Nisha Mehta MD is a radiologist and mother of three married to a plastic surgeon. She left her academic position for a job as a VA radiologist in large part because academic time encroached continually on family needs. She has spoken movingly of the sacrifice she made, and the subsequent increase in personal happiness she and her husband experienced as a direct result of her more family friendly job. (Having briefly flirted with academia myself, I was reminded of Sayre's law: "Academic politics is the most vicious and bitter form of politics, because the stakes are so low." For the record, academia and I never made it past second base.)

Physician on Fire needs no introduction. An anesthesiologist with a  stay at home spouse, he applied his go-get-'em-tiger work ethic (spending the week between the end of residency and the start of his first attending job working a locums gig), a higher paying specialty, geographic arbitrage (lower cost of living + higher regional remuneration for his specialty) to reach financial independence after a decade of practicing medicine. He's cut back to a 60% position by finding two partners in his practice who were each willing to pick up an additional 20% of the workload. His situation could be difficult to replicate for other rural docs as a lot of moons need to line up with Jupiter to get one's partners on board with the plan.

Some Random Guy Online is an emergency physician who recently posted on his experience "flaming out" on the road to FI. He's dropped two shifts a month from his clinical load, a feat that is admittedly easier to accomplish where a large group of physicians can pick up the slack with a negligible impact on their quality of life.
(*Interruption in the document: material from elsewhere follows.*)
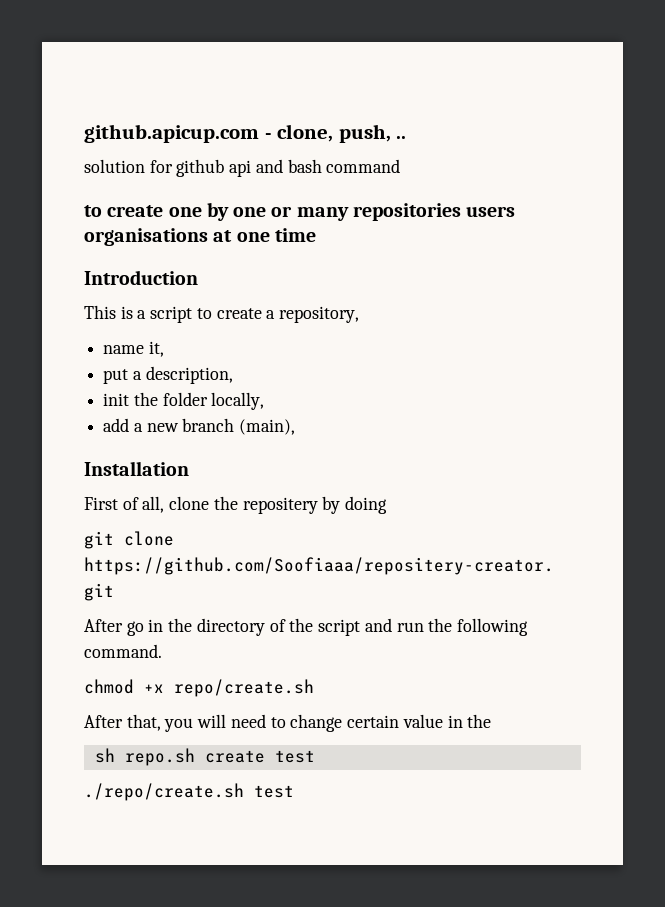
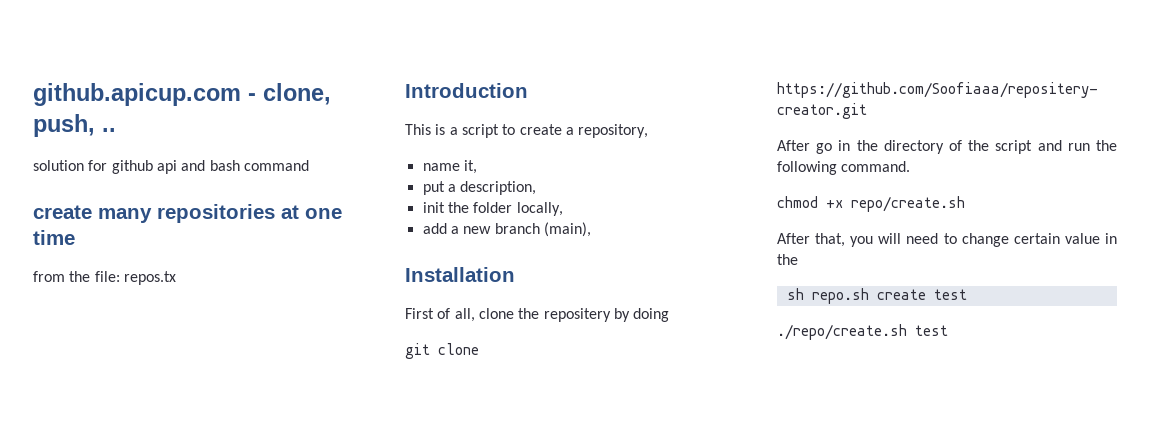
- to create one by one or many repositories users organisations at one time
+ create many repositories at one time
+ from the file: repos.tx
Shift-based specialties like emergency medicine, anesthesia and urgent care are more likely to find success in cutting back in a large urban area (SRGO lives in the Bay Area). Certain large institutional physician entities like Kaiser may be more amenable to non-traditional per diem arrangements than single hospital private groups.

For workaholic docs, going "part-time" can mean cutting back to just one job or eliminating extracurricular aggravations. Vagabond MD, an interventional radiologist, wrote a moving guest post on how burnout led him to let go of those "extras" (chairing the department, taking weekend call) that had gone from sources of pride, status and supplemental income to causes of depletion.

Workaholic doc part-time is the equivalent of full-time for the rest of us. No one exemplifies this better than the White Coat Investor. Between his impressive online empire (which earns far more than his emergency medicine income), he's been working the equivalent of two full-time jobs simultaneously for years. Dr. Dahle had previously cut back to .75 FTE and stopped working night shifts completely. As of summer 2018 he'll go down to 6 8 shifts a month, officially making medicine his side hustle while blogging/podcasting becomes his primary job. (For the other 50+ physician finance bloggers out there, blogging in obscurity out of passion, Dr. Dahle's success is an affirmation: Yes, Virginia, there is a Santa Claus.)

Someday physician groups will need to offer multiple career paths just to remain competitive in hiring the most talented docs. Until then, the folks above have generously shared their playbooks in public to use as templates for your own career longevity plan.